Selain memastikan pelayanan berjalan optimal, PMPTSP Lamongan juga terus melakukan evaluasi untuk meningkatkan kualitas layanan. Salah satu fokus ke depan adalah penguatan sistem pelayanan berbasis digital guna memberikan kemudahan akses bagi masyarakat.
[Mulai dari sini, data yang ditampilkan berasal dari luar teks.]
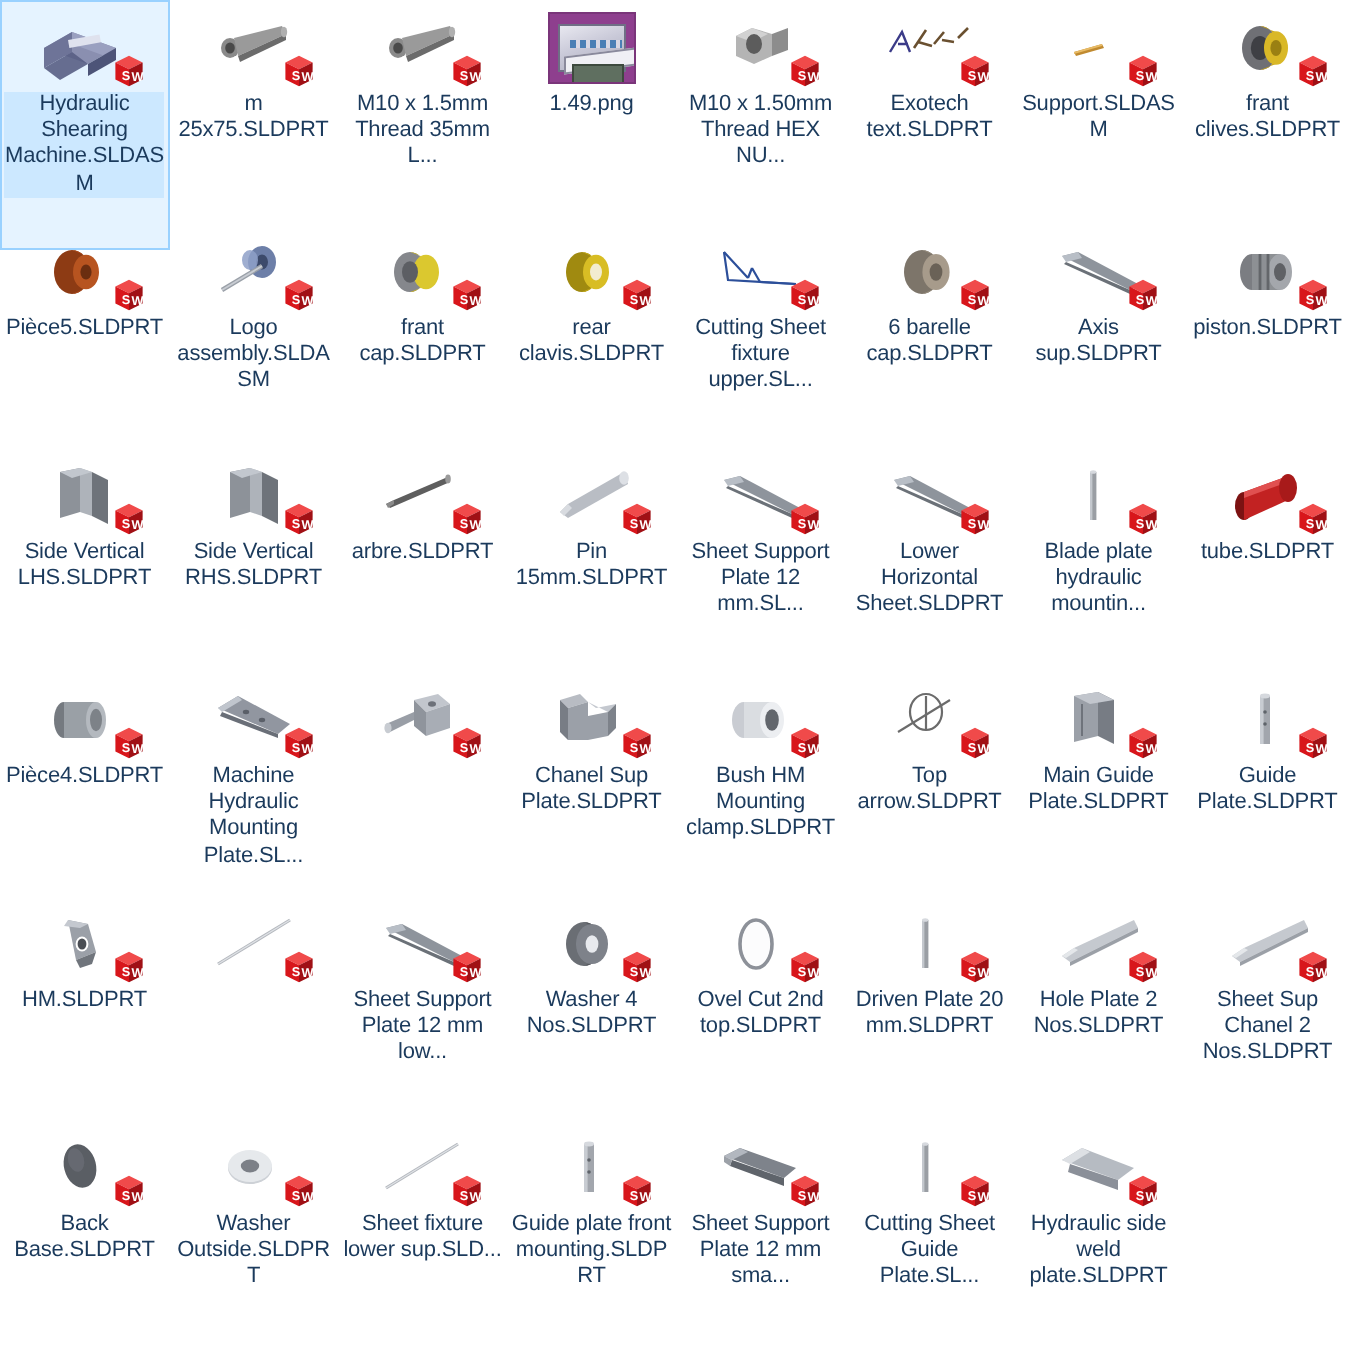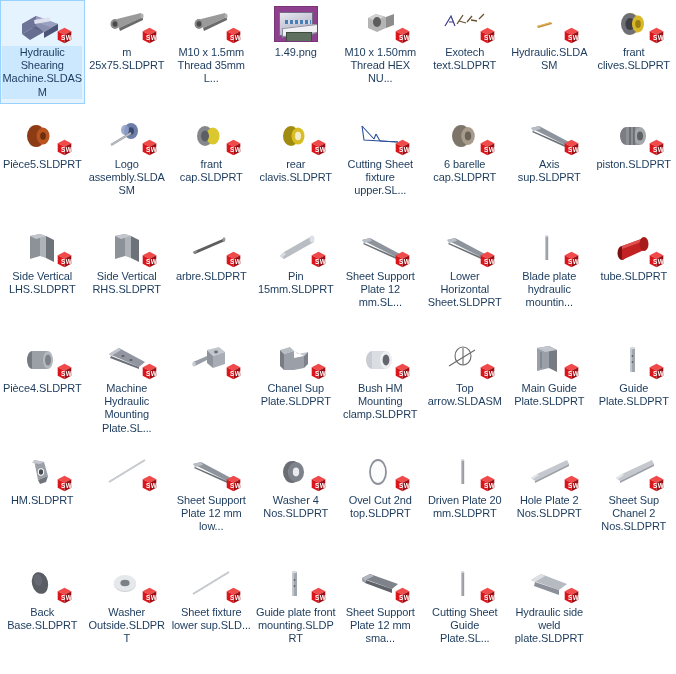--- a/index.html
+++ b/index.html
@@ -16,21 +16,21 @@
   }
   #file-grid {
     display: grid;
     grid-template-columns: repeat(8, 84.5px);
     grid-auto-rows: 112px;
     padding: 0;
     margin: 0;
   }
   .file-item {
     width: 84.5px;
-    height: 104px;
+    height: 125px;
     display: flex;
     flex-direction: column;
     align-items: center;
     box-sizing: border-box;
     padding-top: 3px;
     position: relative;
   }
   .file-item.selected .label-wrap {
     background: #cce8ff;
   }
@@ -229,21 +229,21 @@
           <polygon points="14,22 28,18 28,19 14,23" fill="#e8bb66"></polygon>
         </svg>
         <svg class="sw-badge" viewBox="0 0 20 20">
           <polygon points="2,5 10,1 18,5 10,9" fill="#f04a4a"></polygon>
           <polygon points="2,5 10,9 10,19 2,15" fill="#d8161b"></polygon>
           <polygon points="18,5 10,9 10,19 18,15" fill="#a01015"></polygon>
           <text x="5.8" y="15.2" font-family="Liberation Sans, sans-serif" font-size="7.5" font-weight="bold" fill="#ffffff">S</text>
           <text x="11.4" y="15.8" font-family="Liberation Sans, sans-serif" font-size="7.5" font-weight="bold" fill="#ffffff">W</text>
         </svg>
       </div>
-      <div class="label-wrap">Hydraulic.SLDASM</div>
+      <div class="label-wrap">Support.SLDASM</div>
     </div>
     <div class="file-item">
       <div class="thumb-box">
         <svg width="52" height="40" viewBox="0 0 52 40">
           <ellipse cx="22" cy="20" rx="9" ry="11" fill="#6f7075"></ellipse>
           <ellipse cx="22" cy="20" rx="4.6" ry="6" fill="#3e3f44"></ellipse>
           <path d="M22 9 A9 11 0 0 1 22 31 L30 28 A9 11 0 0 0 30 12 Z" fill="#c8a318"></path>
           <ellipse cx="30" cy="20" rx="6" ry="8.4" fill="#d9b827"></ellipse>
           <ellipse cx="30" cy="20" rx="2.8" ry="4" fill="#9a8012"></ellipse>
         </svg>
@@ -641,21 +641,21 @@
           <line x1="24" y1="8" x2="24" y2="25" stroke="#6b6b6b" stroke-width="1.1"></line>
         </svg>
         <svg class="sw-badge" viewBox="0 0 20 20">
           <polygon points="2,5 10,1 18,5 10,9" fill="#f04a4a"></polygon>
           <polygon points="2,5 10,9 10,19 2,15" fill="#d8161b"></polygon>
           <polygon points="18,5 10,9 10,19 18,15" fill="#a01015"></polygon>
           <text x="5.8" y="15.2" font-family="Liberation Sans, sans-serif" font-size="7.5" font-weight="bold" fill="#ffffff">S</text>
           <text x="11.4" y="15.8" font-family="Liberation Sans, sans-serif" font-size="7.5" font-weight="bold" fill="#ffffff">W</text>
         </svg>
       </div>
-      <div class="label-wrap">Top arrow.SLDASM</div>
+      <div class="label-wrap">Top arrow.SLDPRT</div>
     </div>
     <div class="file-item">
       <div class="thumb-box">
         <svg width="52" height="40" viewBox="0 0 52 40">
           <polygon points="14,8 26,6 26,28 14,31" fill="#9ba0a8"></polygon>
           <polygon points="26,6 34,10 34,32 26,28" fill="#777c84"></polygon>
           <polygon points="14,8 26,6 34,10 22,12" fill="#c2c6cd"></polygon>
           <path d="M18 12 L18 28" stroke="#6e737b" stroke-width="1"></path>
         </svg>
         <svg class="sw-badge" viewBox="0 0 20 20">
Di sisi lain, terkait rencana penerapan kebijakan Work From Anywhere (WFA) di lingkungan pemerintah daerah, Dina mengungkapkan bahwa pihaknya masih menunggu arahan lebih lanjut dari pimpinan daerah. Namun demikian, ia menegaskan bahwa kebijakan tersebut tidak akan mengurangi kualitas pelayanan kepada masyarakat.
“Kami tetap menunggu kebijakan dari Bupati. Namun yang pasti, pelayanan kepada masyarakat akan tetap menjadi prioritas utama,” tegasnya.
Dengan kembalinya aktivitas pelayanan secara penuh, Pemerintah Kabupaten Lamongan berharap masyarakat dapat kembali memperoleh layanan publik yang cepat, transparan, dan profesional.
“Keberadaan MPP sebagai pusat layanan terpadu juga diharapkan mampu meningkatkan efisiensi serta memberikan kenyamanan bagi masyarakat dalam mengurus berbagai kebutuhan administrasi,” pungkasnya.